Data encoding

• Data encoding
  • Overview
  • Code-chunking
  • Grouping

Overview

How the Ethereum state is encoded into the tree can significantly impact data inclusion and updating, proof generation, verification, and size. Verkle and Binary Trees share a new way of encoding the data into the tree, so we’ll explore more on this page.

Code-chunking

In the parent chapter, we mentioned that we need an efficient way of proving slices of any account code. The current proposal encodes the account code bytecode directly in the tree, compared to only storing the code hash done today.

For key design simplicity, the tree leaves hold 32-byte blobs, which means we need a way to break down account code in 32-byte chunks. Although the most natural take is partitioning the code into 32-byte chunks and storing it in the tree under some defined tree key mapping for each code chunk, this isn’t enough.

The reason is that there are EVM instructions, i.e., JUMP and JUMPI, whose arguments contain an arbitrary offset to jump. For the jump to be valid, the target location must be a JUMPDEST opcode (0x5B). Today, EL clients do a JUMPDEST analysis to detect all valid jump destinations in existing code — this analysis requires full code access to detect which bytes are JUMPDEST instructions.

In a stateless world, clients only have partial access to code, so they can’t do a complete JUMPDEST analysis. For example, an account code has an instruction PUSH5 0x00115B3344, which maps to bytecode 0x6400115B3344. If a JUMP(I) instruction jumps to the fourth opcode, you might think this is valid since it’s a 0x5B, but this byte corresponds to the data of PUSH5, not a valid JUMPDEST. A stateless client must be sure which 0x5B bytes correspond to real JUMPDEST to perform JUMP(I) validations without requiring all the account’s code.

This means that the code chunkification strategy should not only slice the account’s code in 32-byte chunks but also in a way that allows an EVM interpreter receiving these chunks to detect invalid JUMP(I) instructions.

In the 31-byte code chunker page, we explore the currently proposed code chunker in more detail. This book will soon include other proposal candidates for code chunkers, so watch for updates!

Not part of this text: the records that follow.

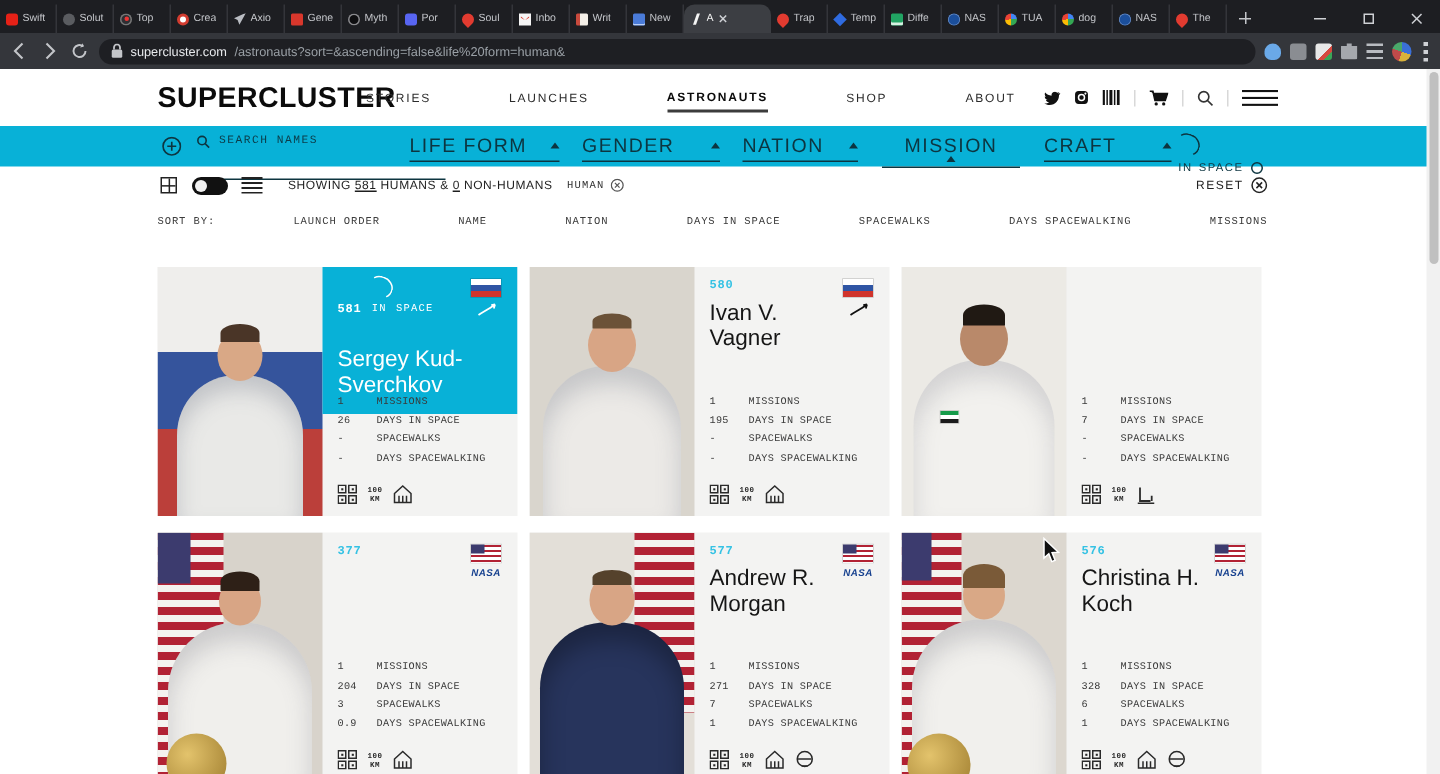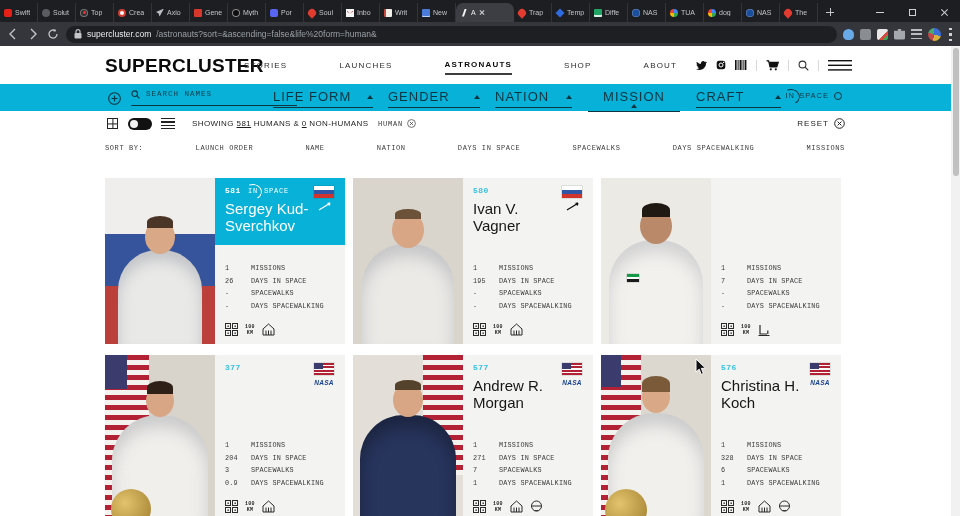--- a/index.html
+++ b/index.html
@@ -77,7 +77,7 @@
 
   .filterbar{position:absolute;top:38px;left:0;width:960px;height:27px;background:#08b1d7;display:flex;align-items:center;color:#0d3540;}
   .circle-plus{position:absolute;left:108px;top:7px;width:13px;height:13px;}
-  .searchwrap{position:absolute;left:131px;top:5px;width:166px;border-bottom:1px solid #0d3540;display:flex;align-items:center;gap:4px;padding-bottom:6px;justify-content:flex-end;}
+  .searchwrap{position:absolute;left:131px;top:5px;width:166px;border-bottom:1px solid #0d3540;display:flex;align-items:center;gap:4px;padding-bottom:20px;justify-content:flex-end;}
   .searchwrap input{flex:1;background:transparent;border:none;outline:none;font-family:"Liberation Mono",monospace;font-size:7.5px;letter-spacing:1px;color:#0d3540;}
   .searchwrap input::placeholder{color:#0d3540;opacity:.95;}
   .drop{position:absolute;top:5px;border-bottom:1px solid #0d3540;padding-bottom:3px;display:flex;align-items:center;justify-content:space-between;font-size:13px;letter-spacing:1px;}

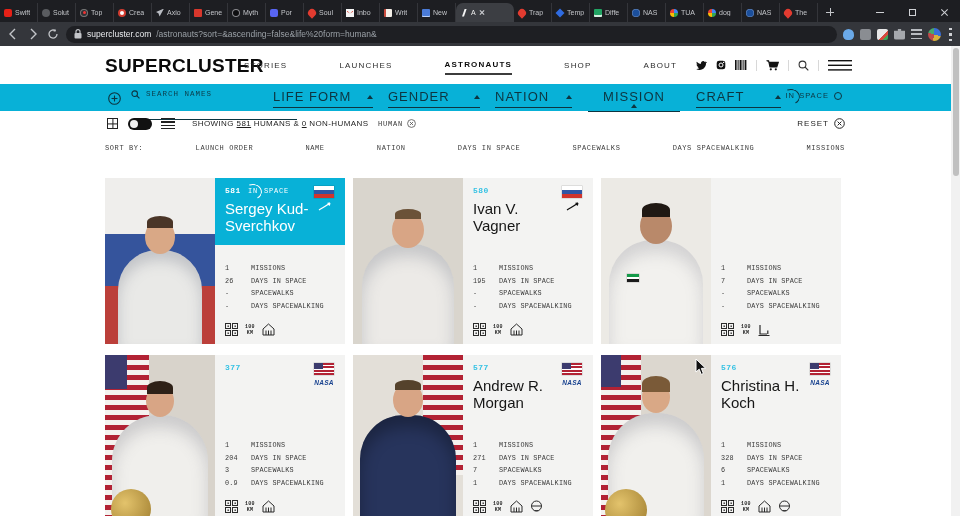--- a/index.html
+++ b/index.html
@@ -83,7 +83,7 @@
   .drop{position:absolute;top:5px;border-bottom:1px solid #0d3540;padding-bottom:3px;display:flex;align-items:center;justify-content:space-between;font-size:13px;letter-spacing:1px;}
   .tri-up{width:0;height:0;border-left:3.5px solid transparent;border-right:3.5px solid transparent;border-bottom:4.5px solid #0d3540;}
   .inspace-toggle{position:absolute;right:118px;top:7px;display:flex;align-items:center;gap:5px;font-size:7.5px;letter-spacing:1px;}
-  .orbit-in{position:relative;display:inline-block;padding:0 1px;}
+  .orbit-in{position:relative;display:inline-block;padding:16px 1px;}
   .orbit-in::after{content:"";position:absolute;left:-2px;top:-2.5px;width:15px;height:13px;border:1px solid #0d3540;border-radius:50%;border-left-color:transparent;border-bottom-color:transparent;transform:rotate(18deg);}
   .tog-circle{width:8px;height:8px;border:1.4px solid #0d3540;border-radius:50%;box-sizing:border-box;}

It’s worth noting that if the EOF upgrade is deployed to the mainnet, the problem of invalid jumps would be solved for contracts using this format. This doesn’t mean we can completely forget about it since only newly created EOF contracts could avoid this problem, but we still have to support legacy contracts probably forever.

Grouping

If we think carefully about how a usual EVM code is executed in blocks, we can note two facts:

• Accounts’ basic data, such as nonce and balance, are usually accessed together.
• Whenever a storage slot A is accessed, there’s a high probability that nearby storage slots are also accessed.
• Although code execution isn’t perfectly linear, if we execute code chunk A, there’s a high chance we’ll execute code chunk A+1.

Said differently, state access during a block execution isn’t random.

This is an optimization opportunity since if we group states frequently accessed together in the same tree branch, proving the whole state requires fewer tree branches, making the state-proof size smaller. This grouping is also convenient for future ideas such as spreading tree state into a separate network such as the Portal Network.

The current proposal is creating groups of 256 leaves, which can be depicted in the following diagram:

Please don’t focus on the tree arity since this will depend on the underlying tree design. The main point is that given a stem, we encode 256 leaves in that single branch, and we expect these values to have a high probability of being accessed together. Choosing a size of 256 is entirely arbitrary, but for historical reasons rooted in Verkle Trees proving efficiency. For Binary Trees, there’s more flexibility in choosing a different size.

Note that these 256 values can contain any arbitrary data. The current proposal has the following stem types:

• An account stem contains:
  • One leaf encodes the nonce, balance, and code size.
  • One leaf encodes the code hash.
  • 64 leaves being the first 64 storage slots.
  • 128 leaves being the first 128 code chunks.
  • The unused leaves are reserved for potential future use.
• An account storage stem contains 256 consecutive storage slots for an account, excluding the first 64 storage slots that live in the accounts stem.
• An account code stem contains 256 consecutive code chunks of the account’s code, excluding the first 128 code chunks that live in the accounts stem.

Each account property (nonce, balance, etc.), storage slot, and code-chunk grouping is done by defining a proper tree key mapping. The way this is done depends on the specific tree proposal. Still, the general strategy is defining a function that generates the first 31-bytes for the 32-byte tree key, defining the stem, and the last byte indicates which of the 256 leaves corresponds to the required data.

For example, as mentioned in the above bullets, the storage slots 3 and 4 live in the account stem. The account stem defines the first 31-bytes of the tree key, so both storage slots share this byte prefix. Their last tree-key byte is HEADER_STORAGE_OFFSET+3 and HEADER_STORAGE_OFFSET+4, respectively. HEADER_STORAGE_OFFSET currently is 64, meaning in the group of size 256, we store the first 64 slots at offset 64.